● **Directions for this task**
In the listing below, find the line containing "- 5.5.15. Доходи" and the line containing "неоплата членських внесків.". Repeat exactly those two lines and every line between them, nothing more.

● **Provided records**
•••

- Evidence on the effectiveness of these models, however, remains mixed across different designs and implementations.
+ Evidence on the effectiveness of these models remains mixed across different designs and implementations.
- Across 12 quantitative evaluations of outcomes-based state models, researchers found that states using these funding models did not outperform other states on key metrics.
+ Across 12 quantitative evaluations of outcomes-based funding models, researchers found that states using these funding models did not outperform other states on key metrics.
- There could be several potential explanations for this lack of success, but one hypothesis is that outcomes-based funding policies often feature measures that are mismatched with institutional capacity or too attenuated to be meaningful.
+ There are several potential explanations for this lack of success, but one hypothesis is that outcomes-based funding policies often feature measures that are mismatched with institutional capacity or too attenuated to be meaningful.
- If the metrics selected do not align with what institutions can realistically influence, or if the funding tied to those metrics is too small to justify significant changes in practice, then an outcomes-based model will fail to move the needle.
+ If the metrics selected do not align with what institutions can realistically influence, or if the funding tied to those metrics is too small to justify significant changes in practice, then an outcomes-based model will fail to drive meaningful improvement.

•••

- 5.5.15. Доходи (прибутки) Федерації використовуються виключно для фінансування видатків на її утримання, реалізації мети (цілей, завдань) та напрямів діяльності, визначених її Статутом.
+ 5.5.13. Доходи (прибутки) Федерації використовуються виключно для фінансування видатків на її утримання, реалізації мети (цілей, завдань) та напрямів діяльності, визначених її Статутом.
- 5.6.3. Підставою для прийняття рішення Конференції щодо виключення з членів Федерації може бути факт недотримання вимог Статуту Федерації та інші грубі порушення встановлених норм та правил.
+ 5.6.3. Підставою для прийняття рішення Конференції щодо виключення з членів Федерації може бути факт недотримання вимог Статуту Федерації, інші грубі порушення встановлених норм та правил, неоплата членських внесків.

•••

● **Answer space**
- 5.5.15. Доходи (прибутки) Федерації використовуються виключно для фінансування видатків на її утримання, реалізації мети (цілей, завдань) та напрямів діяльності, визначених її Статутом.
+ 5.5.13. Доходи (прибутки) Федерації використовуються виключно для фінансування видатків на її утримання, реалізації мети (цілей, завдань) та напрямів діяльності, визначених її Статутом.
- 5.6.3. Підставою для прийняття рішення Конференції щодо виключення з членів Федерації може бути факт недотримання вимог Статуту Федерації та інші грубі порушення встановлених норм та правил.
+ 5.6.3. Підставою для прийняття рішення Конференції щодо виключення з членів Федерації може бути факт недотримання вимог Статуту Федерації, інші грубі порушення встановлених норм та правил, неоплата членських внесків.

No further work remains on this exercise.